Now that I no longer have health insurance via Anthem Blue Cross, there is a new company at the top of my Worst Customer Service With Whom I Have To Deal list. Congratulations, Verizon Wireless!

Unlike Anthem Blue Cross, Verizon Wireless used to have excellent customer service. When I signed on with them around ten years ago I was consistently amazed at how on it they were, even calling me to check on my service and offer money-saving options.

At some point around three or four years ago they decided to take a different approach – screw over their customers as much as possible. They decided training their staff was a waste of time and money. “If someone calls to say their phone isn’t working, just tell them to do a factory reset.” The factory resets never work.

I hate poor customer service. If I’m paying money, beaucoup money at that, I expect to be treated better by the recipient of that money. I dropped Anthem Blue Cross and I’m in the process of leaving Verizon Wireless.

It isn’t that easy, though. I’ve dealt with AT&T and T-Mobile in the past, and their customer service departments are no great shakes. Forget Sprint – I hear their service is awful on all counts. I’m seeking to go with a smaller company.

I read about Ting, who use either Sprint or T-Mobile’s towers to…here’s where I get lost. I called Ting Customer Service to guide me through choosing a new phone that works with their service. They were very friendly, explaining to me how it works and even helping me find a smartphone compatible with them.

I ordered a new phone. It cost a few hundred bucks, but in the end it’ll be worth it as I’m not tied to a two-year service contract and Ting’s monthly bills are far lower than the major carriers.

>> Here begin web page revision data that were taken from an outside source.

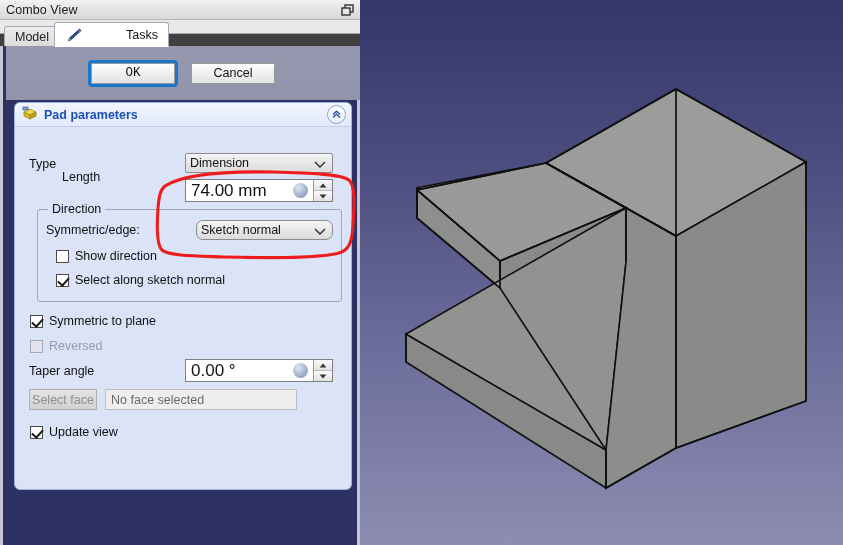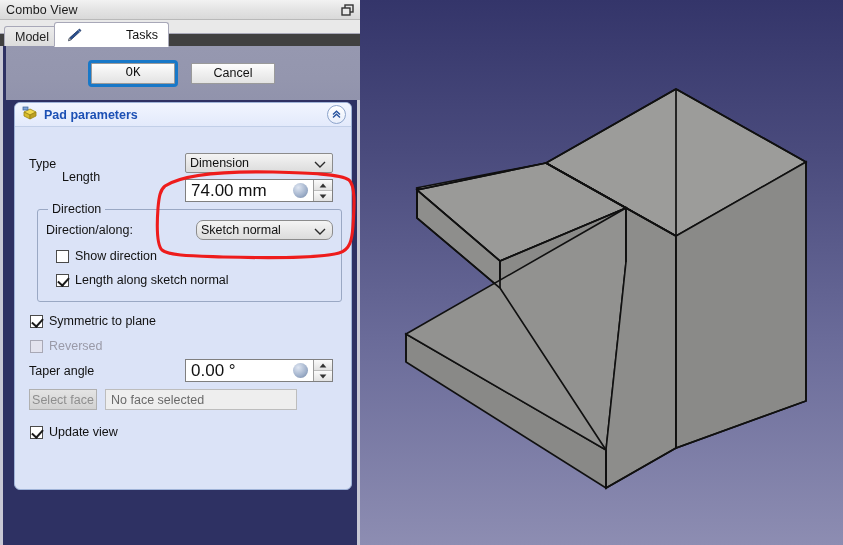--- a/index.html
+++ b/index.html
@@ -271,39 +271,39 @@
                   <polygon points="4,4.4 0.6,0.6 7.4,0.6" fill="#333"></polygon>
                 </svg>
             </div>
           </span>
         </div>
 
         <div id="direction-group">
           <span id="direction-legend">Direction</span>
 
           <div class="row" style="left:8px; top:13px;">
-            <span class="lbl">Direction/along:</span>
+            <span class="lbl">Symmetric/edge:</span>
           </div>
           <div class="combo" style="position:absolute; left:158px; top:10px; width:137px;border-radius:7px;">
             <span>Sketch normal</span>
             <span class="chev">
               <svg width="12" height="9" viewBox="0 0 12 9">
                   <polyline points="1,2 6,7 11,2" fill="none" stroke="#2b2b2b" stroke-width="1.4"></polyline>
                 </svg>
             </span>
           </div>
 
           <div class="chk" style="position:absolute; left:18px; top:39px;">
             <span class="box"></span>
             <span class="lbl">Show direction</span>
           </div>
 
           <div class="chk" style="position:absolute; left:18px; top:63px;">
             <span class="box checked"></span>
-            <span class="lbl">Length along sketch normal</span>
+            <span class="lbl">Select along sketch normal</span>
           </div>
         </div>
 
         <div class="chk" style="position:absolute; left:15px; top:187px;">
           <span class="box checked"></span>
           <span class="lbl">Symmetric to plane</span>
         </div>
 
         <div class="chk disabled" style="position:absolute; left:15px; top:212px;">
           <span class="box"></span>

My phone arrived. I called Ting to set it up. Turns out the phone they advised me to buy doesn’t run on their 4G network, only 2G.

I hate Ting. I hate all cell phone service providers.

That reminds me…I need to sort out my health coverage. Thus far in 2015 I have received nine letters from California’s health care offices, each one contradicting the information in the one before it. It’s enough to give a man an ulcer. Hopefully that man has health insurance.

On a brighter note, today is the birthday of Evan Dando, leader of The Lemonheads. Enjoy this twenty-song playlist.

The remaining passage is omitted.